Through having to interact with volunteers and foster HIHO partnerships, Kishimoto got better and better at public speaking. Her leadership skills have developed to the point where, in the new year, she will be taking over as the next HIHO executive director.

This type of thing has been an unanticipated fringe benefit that has arisen among HIHO participants, the co-founders say. While much of HIHO’s focus is on the agencies, there are the smaller-scale impacts that manifest in the volunteers themselves.

“We are different people now,” Ryan says. “We don’t talk about that too much with the volunteers, because that is kind of a weird thing to say — ‘We are going to change you.'”

“But it is sort of an intangible thing that happens,” Shar adds.

That notion rings true for Ryan and Shar as well: Shar has honed her skills as a graphic designer, creating the HIHO logo and other materials; Ryan credits the leadership experience he’s gained through HIHO for helping him advance at his day job.

“We have told our volunteers from the beginning, you should be able to get something out of it — whether it is experience or social skills, or taking this opportunity to network,” Shar says.

For all that HIHO has done, much of the way Kishimoto, Ryan and Shar talk about it is in incremental terms — the effects on each individual organization; the way it’s transformed individual volunteers.

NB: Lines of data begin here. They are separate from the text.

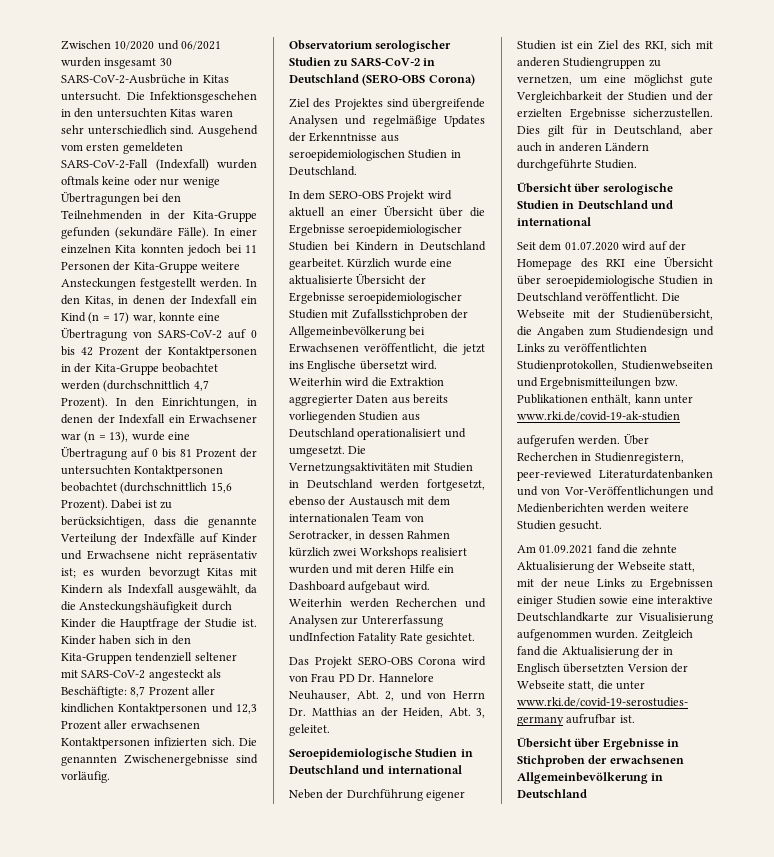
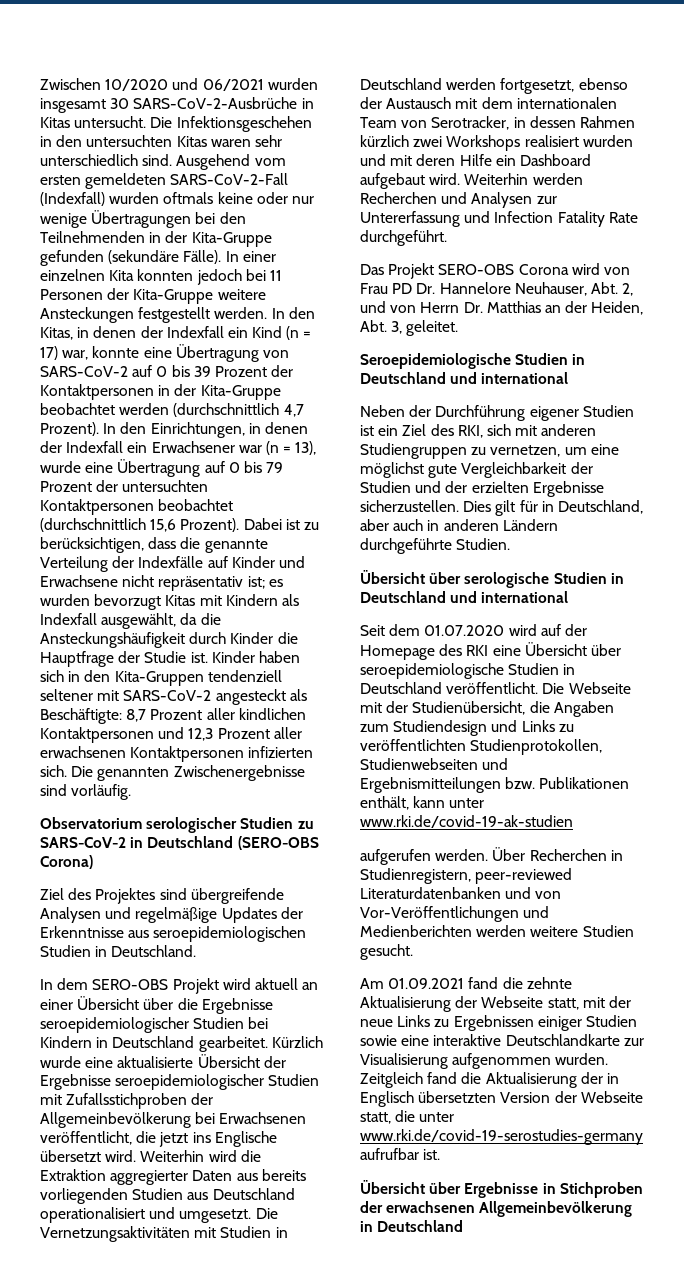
- In den Kitas, in denen der Indexfall ein Kind (n = 17) war, konnte eine Übertragung von SARS-CoV-2 auf 0 bis 42 Prozent der Kontaktpersonen in der Kita-Gruppe beobachtet werden (durchschnittlich 4,7 Prozent).
+ In den Kitas, in denen der Indexfall ein Kind (n = 17) war, konnte eine Übertragung von SARS-CoV-2 auf 0 bis 39 Prozent der Kontaktpersonen in der Kita-Gruppe beobachtet werden (durchschnittlich 4,7 Prozent).
- In den Einrichtungen, in denen der Indexfall ein Erwachsener war (n = 13), wurde eine Übertragung auf 0 bis 81 Prozent der untersuchten Kontaktpersonen beobachtet (durchschnittlich 15,6 Prozent).
+ In den Einrichtungen, in denen der Indexfall ein Erwachsener war (n = 13), wurde eine Übertragung auf 0 bis 79 Prozent der untersuchten Kontaktpersonen beobachtet (durchschnittlich 15,6 Prozent).
- Weiterhin werden Recherchen und Analysen zur Untererfassung undInfection Fatality Rate gesichtet.
+ Weiterhin werden Recherchen und Analysen zur Untererfassung und Infection Fatality Rate durchgeführt.

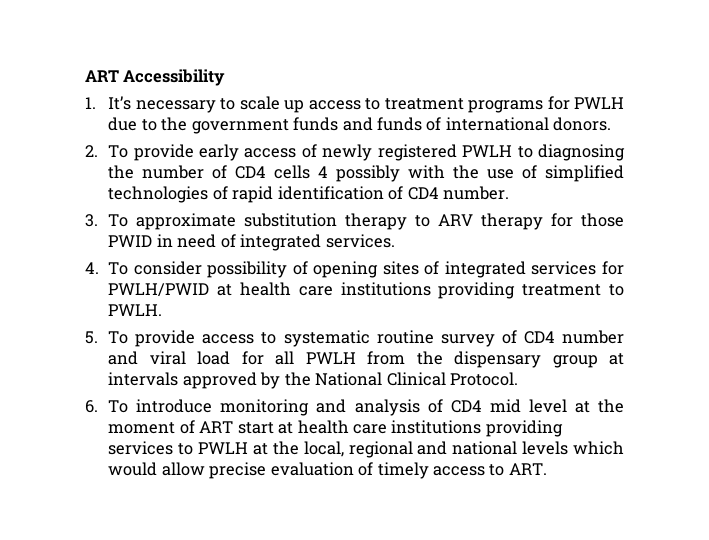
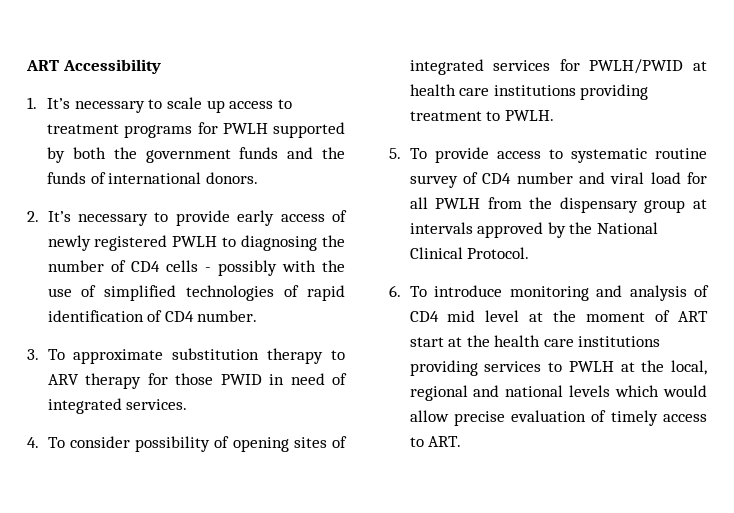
- 1. It’s necessary to scale up access to treatment programs for PWLH due to the government funds and funds of international donors.
+ 1. It’s necessary to scale up access to treatment programs for PWLH supported by both the government funds and the funds of international donors.
- 2. To provide early access of newly registered PWLH to diagnosing the number of CD4 cells 4 possibly with the use of simplified technologies of rapid identification of CD4 number.
+ 2. It’s necessary to provide early access of newly registered PWLH to diagnosing the number of CD4 cells - possibly with the use of simplified technologies of rapid identification of CD4 number.
- 6. To introduce monitoring and analysis of CD4 mid level at the moment of ART start at health care institutions providing services to PWLH at the local, regional and national levels which would allow precise evaluation of timely access to ART.
+ 6. To introduce monitoring and analysis of CD4 mid level at the moment of ART start at the health care institutions providing services to PWLH at the local, regional and national levels which would allow precise evaluation of timely access to ART.

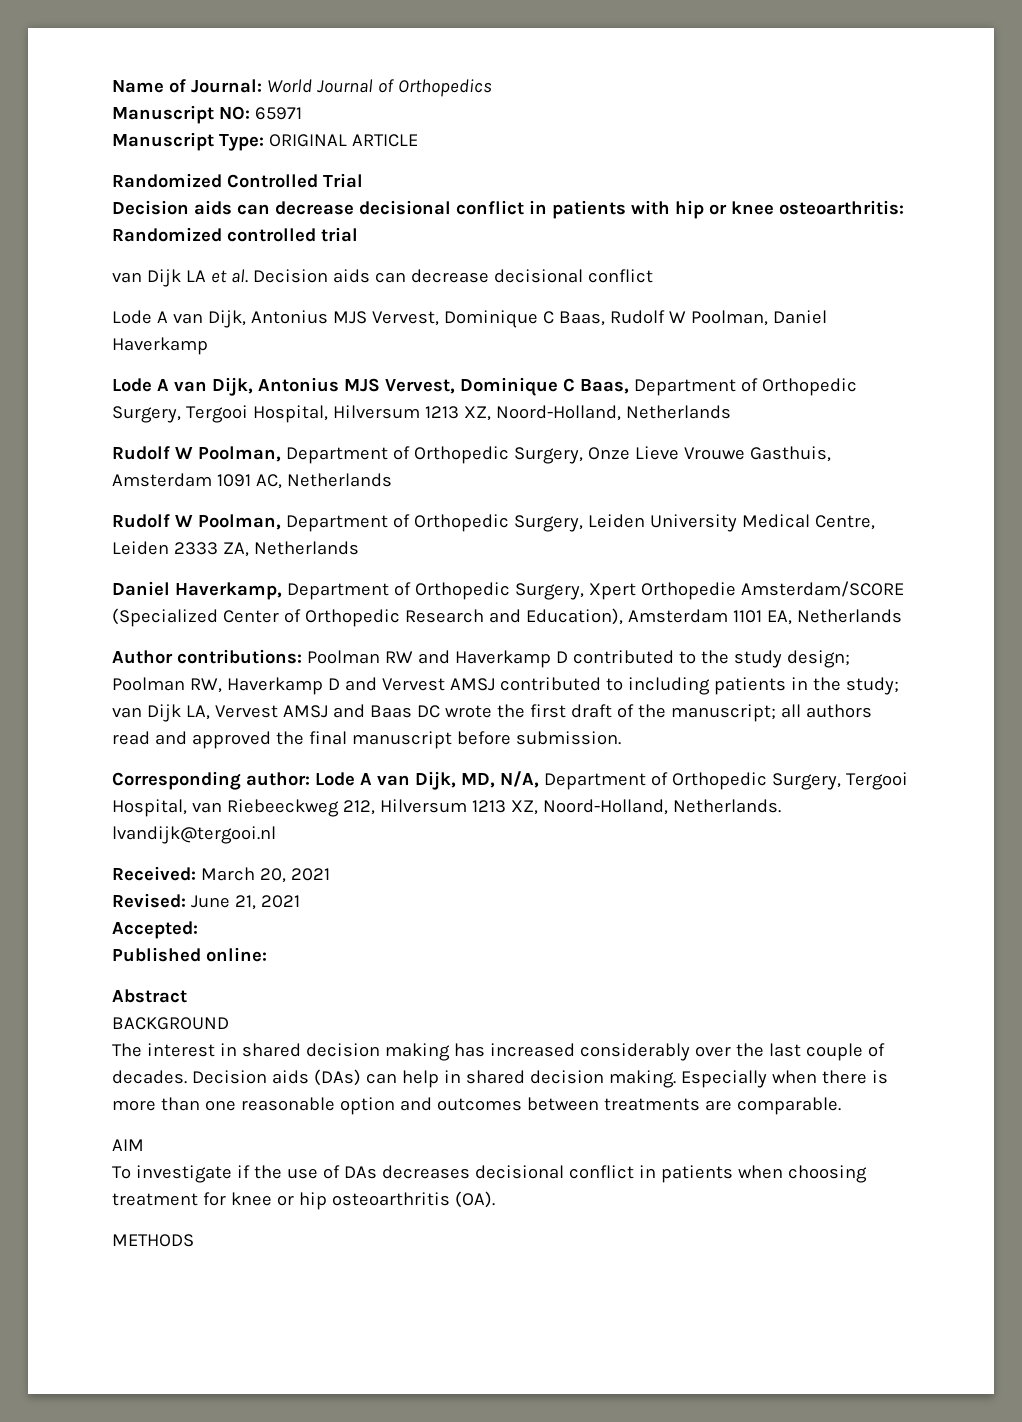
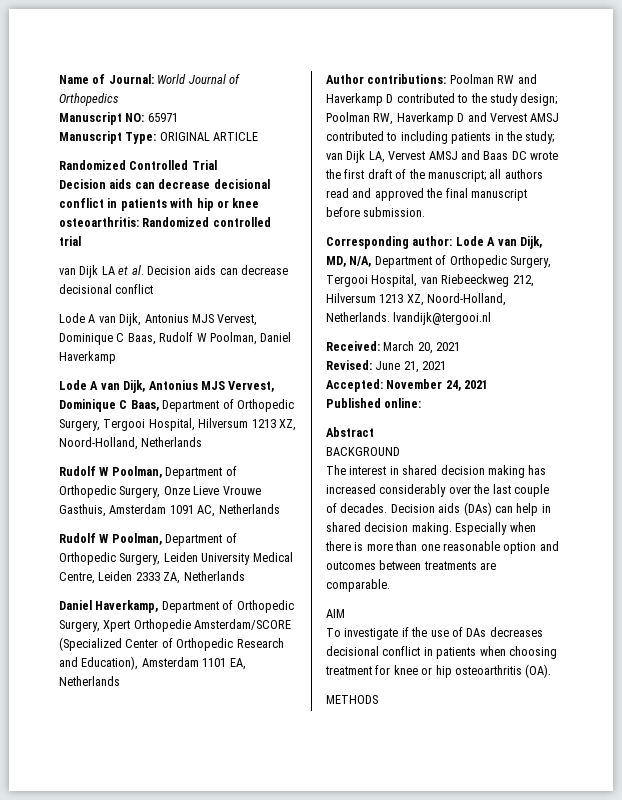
- Accepted:
+ Accepted: November 24, 2021

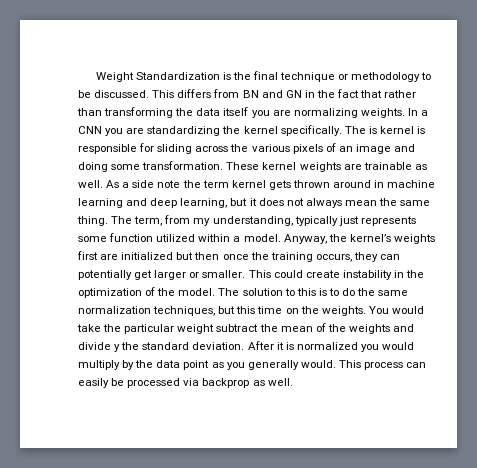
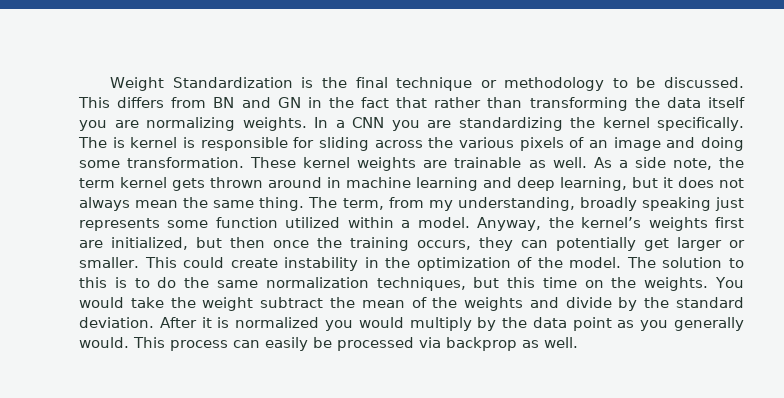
- As a side note the term kernel gets thrown around in machine learning and deep learning, but it does not always mean the same thing.
+ As a side note, the term kernel gets thrown around in machine learning and deep learning, but it does not always mean the same thing.
- The term, from my understanding, typically just represents some function utilized within a model.
+ The term, from my understanding, broadly speaking just represents some function utilized within a model.
- Anyway, the kernel’s weights first are initialized but then once the training occurs, they can potentially get larger or smaller.
+ Anyway, the kernel’s weights first are initialized, but then once the training occurs, they can potentially get larger or smaller.
- You would take the particular weight subtract the mean of the weights and divide y the standard deviation.
+ You would take the weight subtract the mean of the weights and divide by the standard deviation.

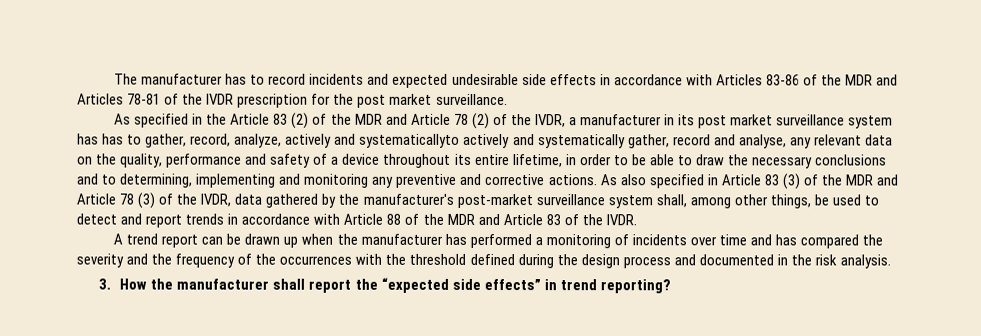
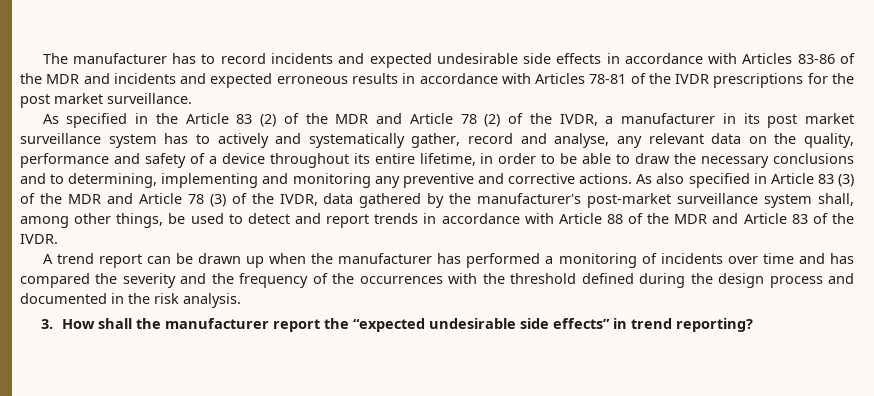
- The manufacturer has to record incidents and expected undesirable side effects in accordance with Articles 83-86 of the MDR and Articles 78-81 of the IVDR prescription for the post market surveillance.
+ The manufacturer has to record incidents and expected undesirable side effects in accordance with Articles 83-86 of the MDR and incidents and expected erroneous results in accordance with Articles 78-81 of the IVDR prescriptions for the post market surveillance.
- As specified in the Article 83 (2) of the MDR and Article 78 (2) of the IVDR, a manufacturer in its post market surveillance system has has to gather, record, analyze, actively and systematicallyto actively and systematically gather, record and analyse, any relevant data on the quality, performance and safety of a device throughout its entire lifetime, in order to be able to draw the necessary conclusions and to determining, implementing and monitoring any preventive and corrective actions.
+ As specified in the Article 83 (2) of the MDR and Article 78 (2) of the IVDR, a manufacturer in its post market surveillance system has to actively and systematically gather, record and analyse, any relevant data on the quality, performance and safety of a device throughout its entire lifetime, in order to be able to draw the necessary conclusions and to determining, implementing and monitoring any preventive and corrective actions.
- 3. How the manufacturer shall report the “expected side effects” in trend reporting?
+ 3. How shall the manufacturer report the “expected undesirable side effects” in trend reporting?

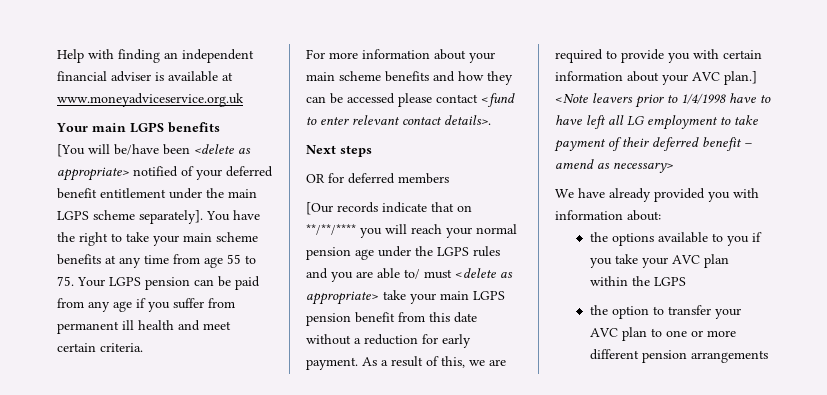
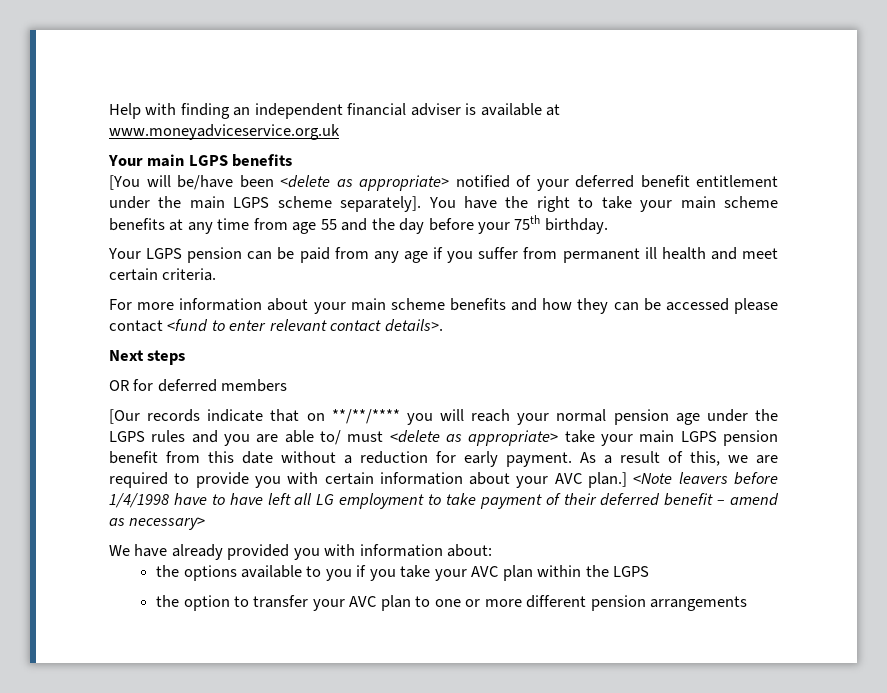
- You have the right to take your main scheme benefits at any time from age 55 to 75. Your LGPS pension can be paid from any age if you suffer from permanent ill health and meet certain criteria.
+ You have the right to take your main scheme benefits at any time from age 55 and the day before your 75th birthday.
+ Your LGPS pension can be paid from any age if you suffer from permanent ill health and meet certain criteria.
- <Note leavers prior to 1/4/1998 have to have left all LG employment to take payment of their deferred benefit – amend as necessary>
+ <Note leavers before 1/4/1998 have to have left all LG employment to take payment of their deferred benefit – amend as necessary>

The impact of the group is then, perhaps, found in the small moments, the tiny victories. Like how one of the first organizations they started working with was Kokua Kalihi Valley, which at the time, had recently begun running community work days in their garden. It was a small group initially, and HIHO brought food for its volunteers, while sharing with anyone else on site. Now, the work days have grown, and Kokua Kalihi Valley has gotten in the habit of providing the food. At the end of the day, everyone gathers around the table.

“They tell us, ‘This really started with you guys,'” Ryan says. “We saw the community grow around that table. And now there is so much food, so many people, and there is always enough for everybody.”